Record set -
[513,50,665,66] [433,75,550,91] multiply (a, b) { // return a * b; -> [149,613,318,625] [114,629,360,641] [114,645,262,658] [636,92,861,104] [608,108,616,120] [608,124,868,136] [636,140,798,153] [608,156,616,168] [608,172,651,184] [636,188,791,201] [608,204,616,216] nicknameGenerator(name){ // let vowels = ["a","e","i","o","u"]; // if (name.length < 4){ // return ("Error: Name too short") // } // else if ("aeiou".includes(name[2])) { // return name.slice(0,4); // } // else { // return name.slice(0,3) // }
--
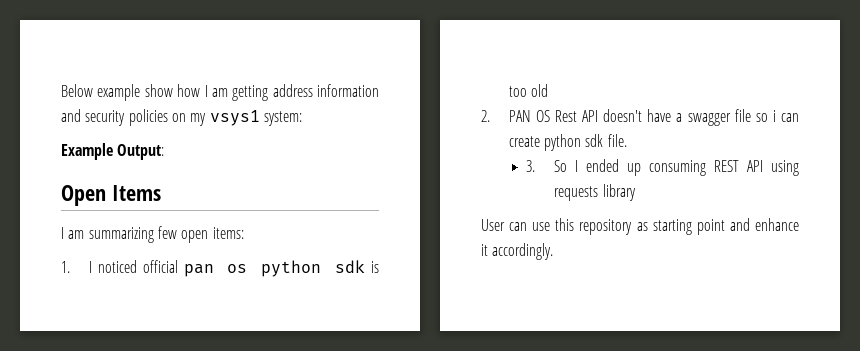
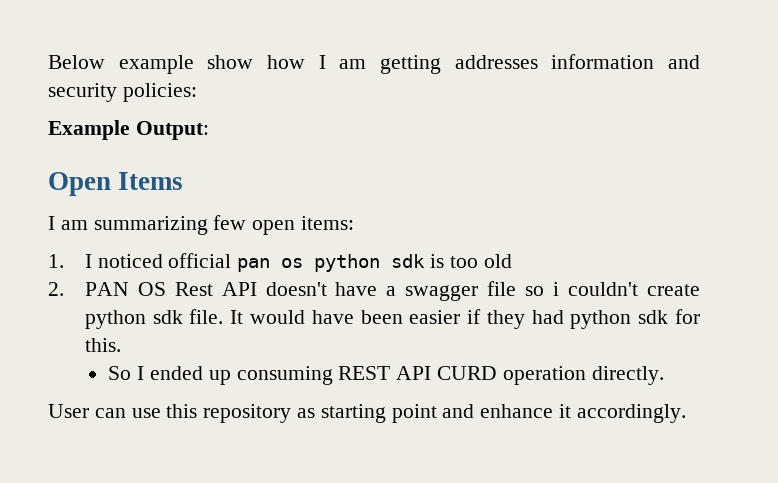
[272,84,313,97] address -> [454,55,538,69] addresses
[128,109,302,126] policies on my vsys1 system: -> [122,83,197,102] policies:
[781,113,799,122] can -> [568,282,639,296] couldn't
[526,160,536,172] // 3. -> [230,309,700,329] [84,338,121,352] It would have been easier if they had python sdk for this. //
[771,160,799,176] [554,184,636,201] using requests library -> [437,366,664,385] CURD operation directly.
---
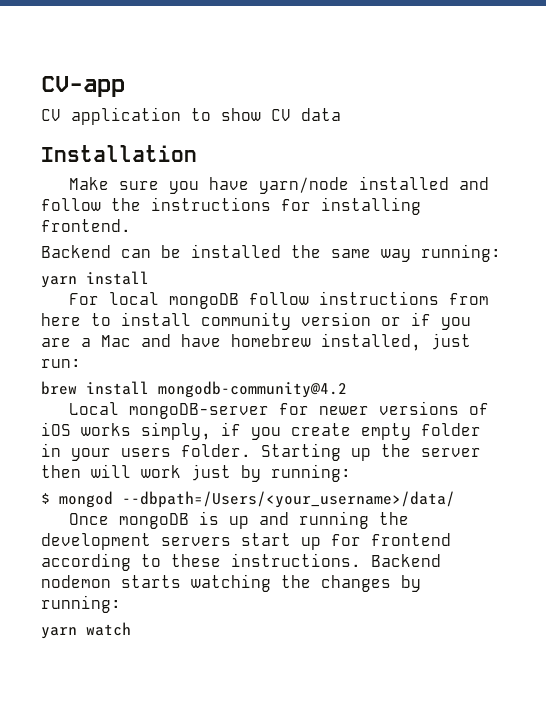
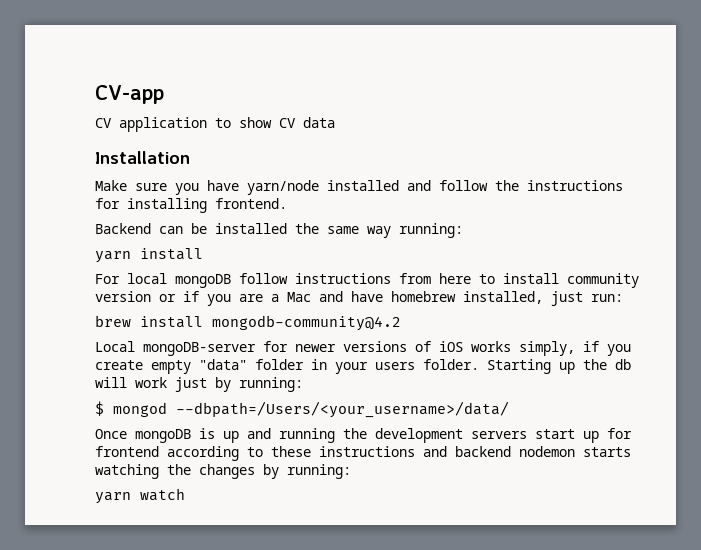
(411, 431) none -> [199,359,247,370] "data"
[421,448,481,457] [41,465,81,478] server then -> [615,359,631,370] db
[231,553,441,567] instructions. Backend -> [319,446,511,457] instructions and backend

What the task asks - Could you repeat exactly the lines in the listing above from the one with "[128,109,302,126] policies on" down to the one with "[781,113,799,122] can ->"? Include both of those lines.

Answer area -
[128,109,302,126] policies on my vsys1 system: -> [122,83,197,102] policies:
[781,113,799,122] can -> [568,282,639,296] couldn't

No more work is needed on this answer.